BenchAgents: Multi-Agent Systems for Structured Benchmark Creation

TL;DR

BenchAgents tackles the benchmark bottleneck for evaluating evolving generative capabilities by introducing a four-agent, LLM-driven pipeline (Planning, Data Generation, Verification, Evaluation) that automates high-quality benchmark creation with developer oversight. It demonstrates three benchmarks—BA-Calendar, BA-Text, and BA-Causal—spanning planning, constraint satisfaction, and visual causal reasoning, and provides fine-grained analyses of state-of-the-art models. The work shows that reasoning-enabled models excel on planning and constrained generation while negation and visual perception remain challenging, and it establishes a scalable, controllable framework for open-ended evaluation yet with strong quality assurance.

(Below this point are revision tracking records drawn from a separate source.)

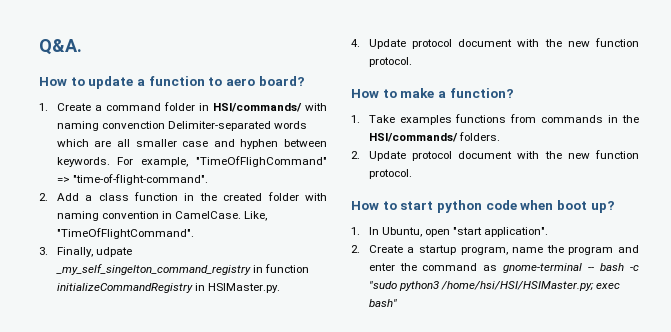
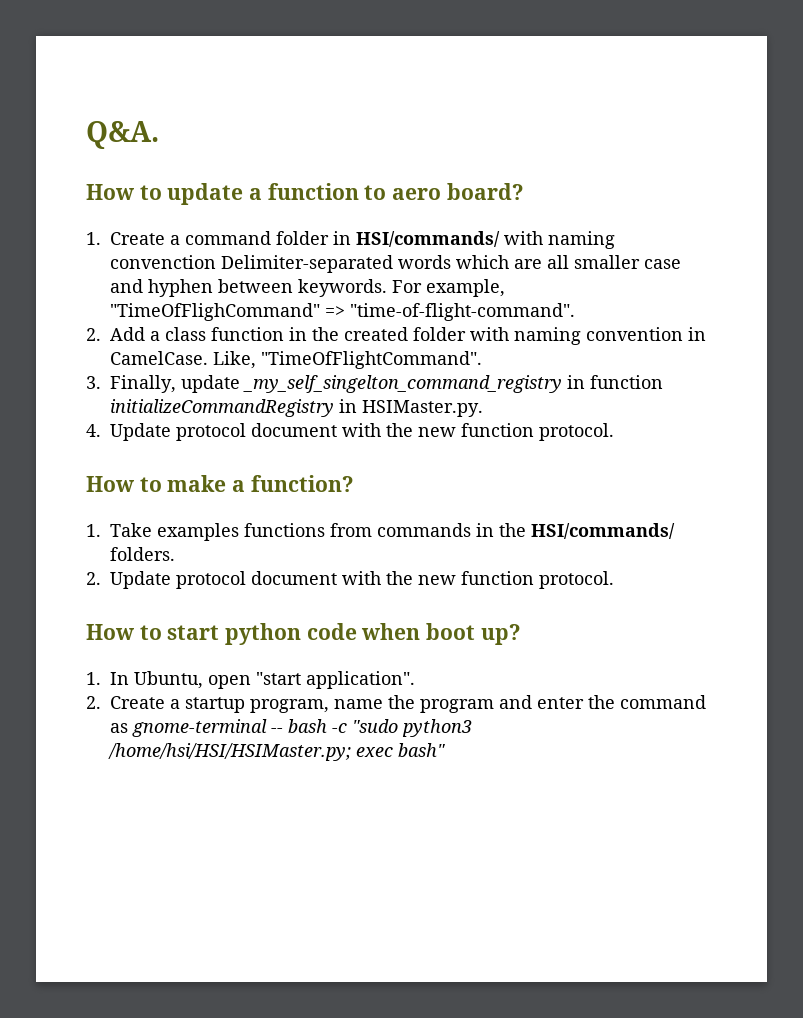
[95,247,132,257] udpate -> [181,375,240,393] update

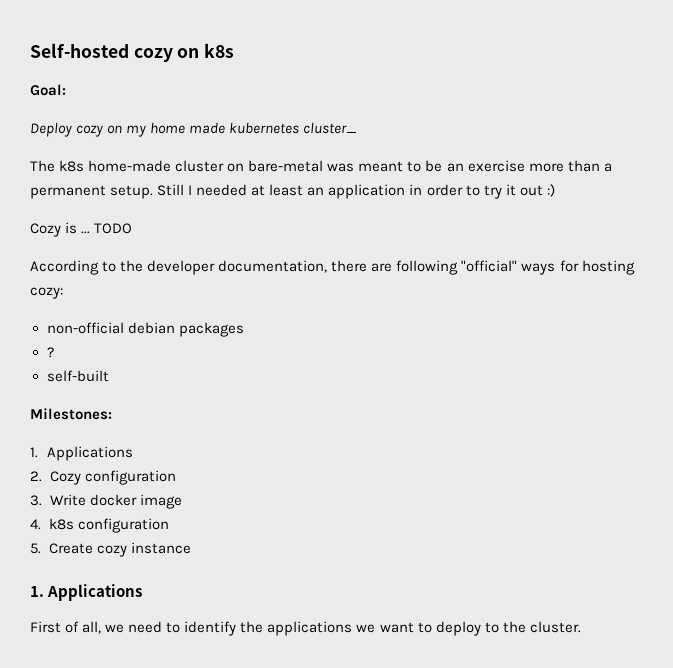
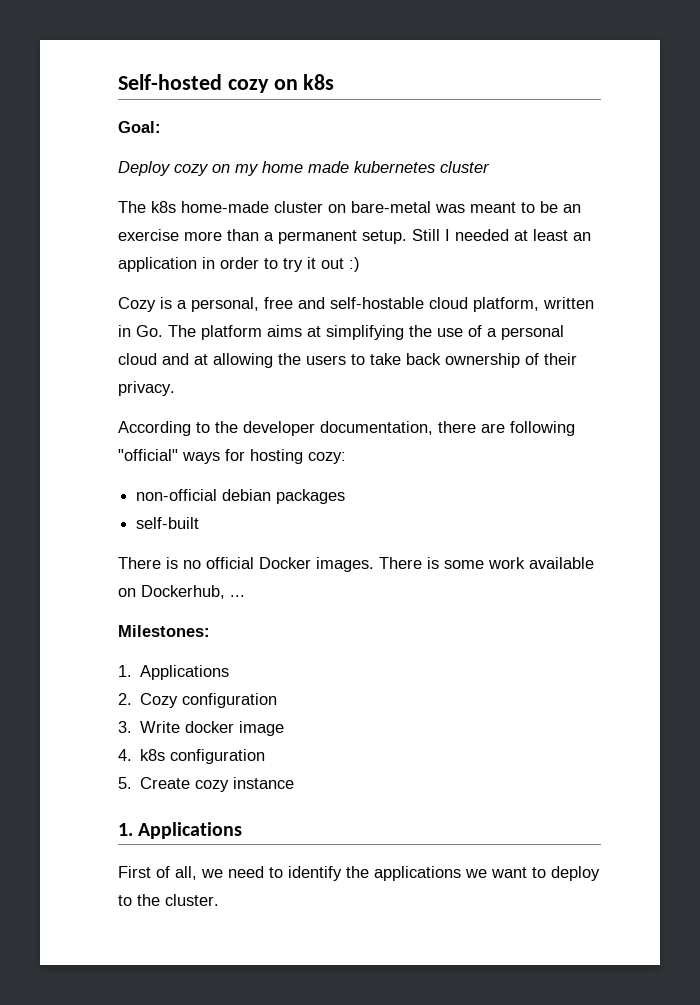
[303,122,358,134] cluster_ -> [440,161,490,173] cluster
[81,223,133,234] ... TODO -> [177,297,594,312] [118,325,564,340] [118,353,577,368] [118,381,175,396] a personal, free and self-hostable cloud platform, written in Go. The platform aims at simplifying the use of a personal cloud and at allowing the users to take back ownership of their privacy.
[46,347,54,358] [46,370,109,382] ? // self-built -> [136,517,200,529] [118,557,594,572] [118,585,245,599] self-built // There is no official Docker images. There is some work available on Dockerhub, ...

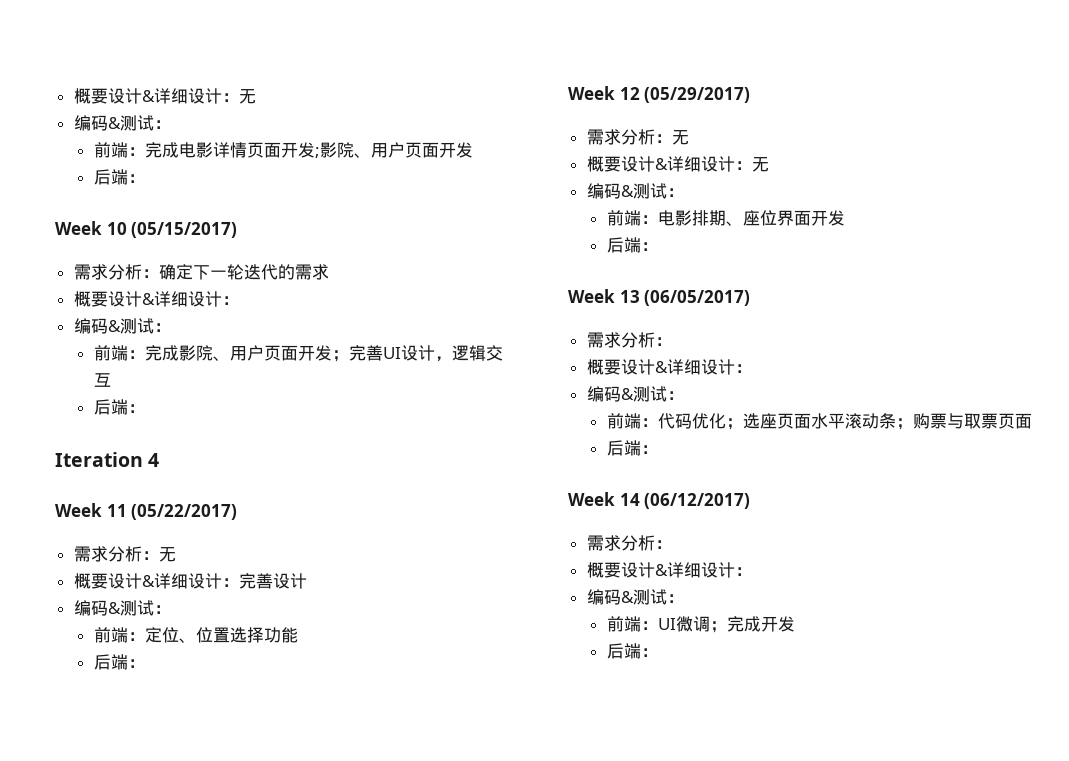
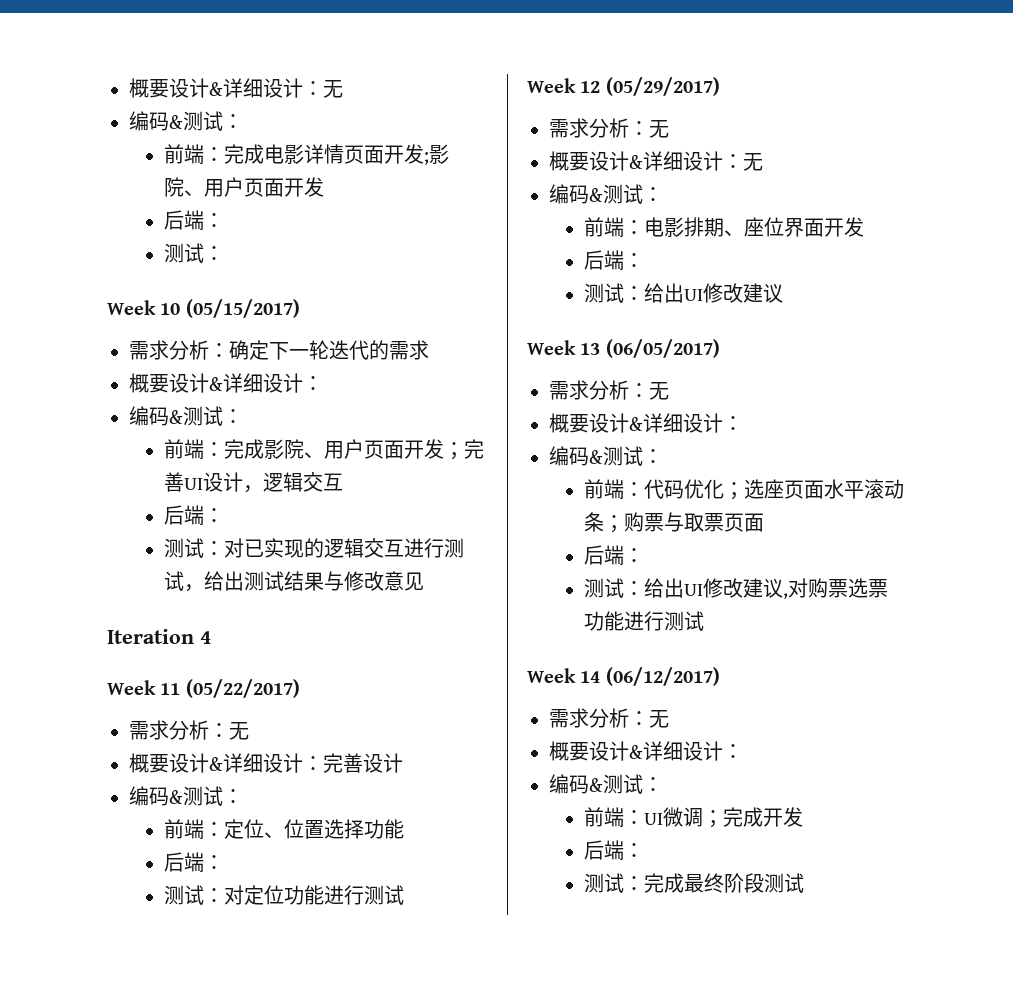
(145, 178) none -> [163,243,224,263] // 测试：
(145, 408) none -> [163,538,464,558] [163,571,424,592] // 测试：对已实现的逻辑交互进行测试，给出测试结果与修改意见
(145, 663) none -> [163,885,404,905] // 测试：对定位功能进行测试
(658, 246) none -> [583,283,783,303] // 测试：给出UI修改建议
(672, 341) none -> [649,382,669,400] 无
(658, 449) none -> [583,578,888,599] [583,611,704,631] // 测试：给出UI修改建议,对购票选票功能进行测试
(672, 544) none -> [649,710,669,728] 无
(658, 652) none -> [583,873,804,893] // 测试：完成最终阶段测试

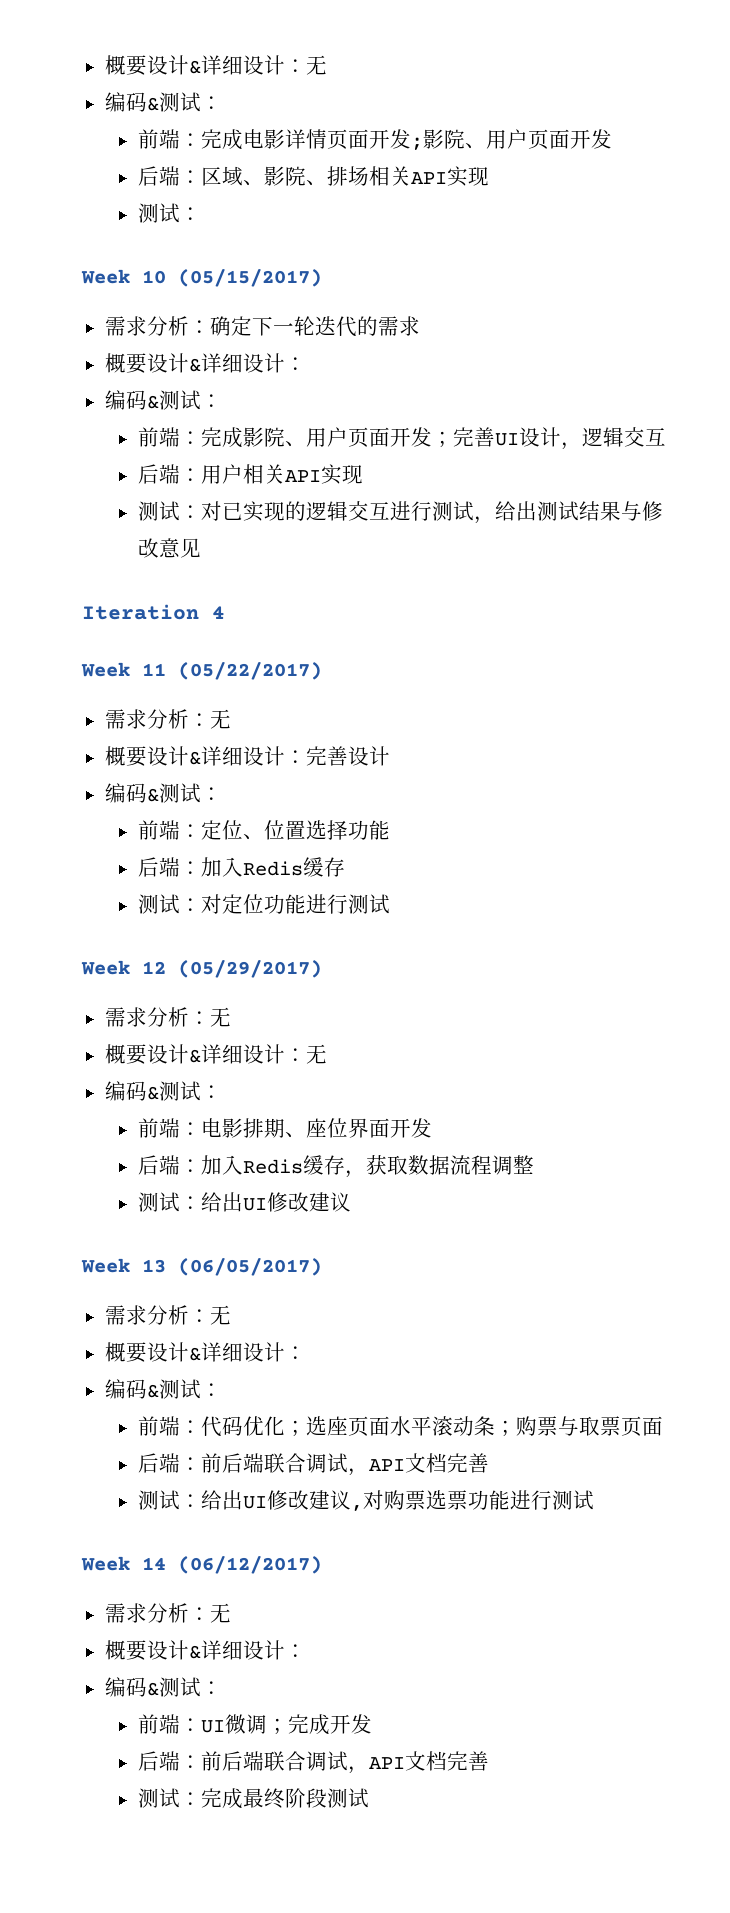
(224, 220) none -> [200,166,489,187] 区域、影院、排场相关API实现
(224, 515) none -> [200,464,363,485] 用户相关API实现
(224, 862) none -> [200,857,345,877] 加入Redis缓存
(644, 260) none -> [200,1155,534,1178] 加入Redis缓存，获取数据流程调整
(644, 555) none -> [200,1453,489,1476] 前后端联合调试，API文档完善
(644, 850) none -> [200,1751,489,1774] 前后端联合调试，API文档完善

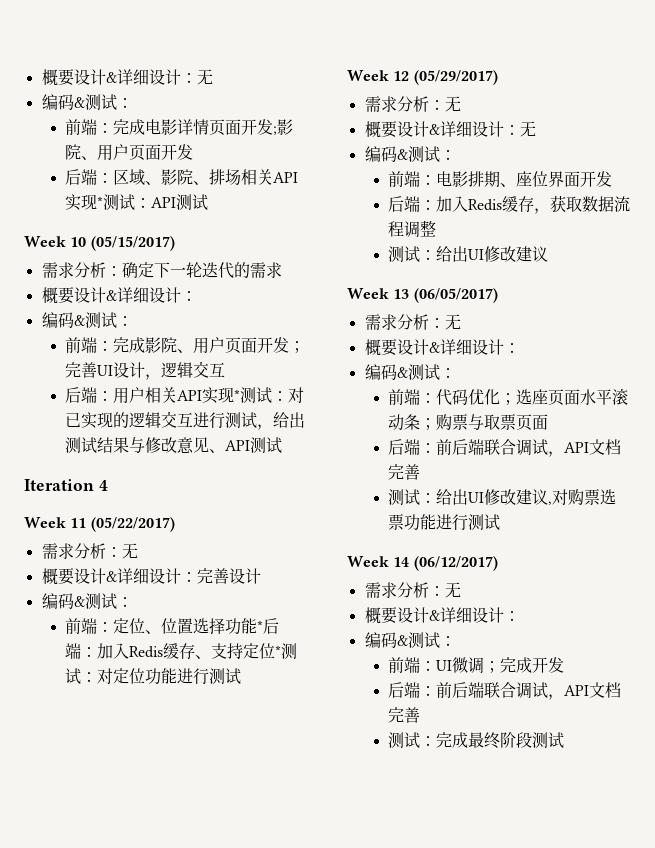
[137,203,201,223] // 测试： -> [97,194,209,210] *测试：API测试
(363, 474) // -> [234,389,241,401] *
(201, 548) none -> [209,437,283,453] 、API测试
[137,857,345,877] // 后端：加入Redis缓存 // -> [257,618,280,634] [65,643,282,659] *后端：加入Redis缓存、支持定位*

Overall, BenchAgents reduces manual effort and bias while enabling systematic diagnostics of model strengths and failure modes across language and vision tasks.

Abstract

Evaluation insights are limited by the availability of high-quality benchmarks. As models evolve, there is a need to create benchmarks that can measure progress on new and complex generative capabilities. However, manually creating new benchmarks is slow and expensive, restricting comprehensive evaluations for any capability. We introduce BenchAgents, a multi-agent framework that methodically leverages large language models (LLMs) to automate evaluation benchmark creation while inherently ensuring data and (evaluation) metric quality. BenchAgents decomposes the benchmark creation process into planning, generation, verification, and evaluation, each of which is ] orchestrated via LLM agents. These agents interact with each other and utilize feedback from benchmark developers to improve and flexibly control data diversity and quality. We use BenchAgents to create benchmarks to evaluate capabilities related to planning, constraint satisfaction, and causal reasoning spanning both language and vision modalities. We then use these benchmarks to study state-of-the-art models and extract new insights into common failure modes and model differences.

Figures (18)

• Figure 1: Overview of BenchAgents. P-Agent generates a plan for data generation and communicates this to G-Agent. G-Agent writes code for data generation and communicates to all agents. P-Agent generates plans for evaluation and verification and communicates these to the respective agents. E-Agent and V-Agent write code for evaluation and verification. For each instance, generation, verification and evaluation are run.
• Figure 2: BA-Calendar: (a) fraction passed and pass all accuracy; (b) pass all accuracy vs. constrainedness (c) rate of 'no solution' outcomes (lower is better for feasible, higher for infeasible); (d, e) pass rate for a given constraint(s) for task instances where constraints are applied
• Figure 3: Distribution of complexity metric (bar) and GPT-4o average pass-all (line) across all tasks.
• Figure 4: BA-Text: (a) shows fraction passed and pass all accuracy; (c) and (d) show pass rate for instances with specific constraint(s)
• Figure 5: BA-Causal: (a) overall accuracy; accuracy by (b) number of objects, (c) material diversity, (e) complexity, and (f) shape diversity; (d) compares text-only vs. original image task.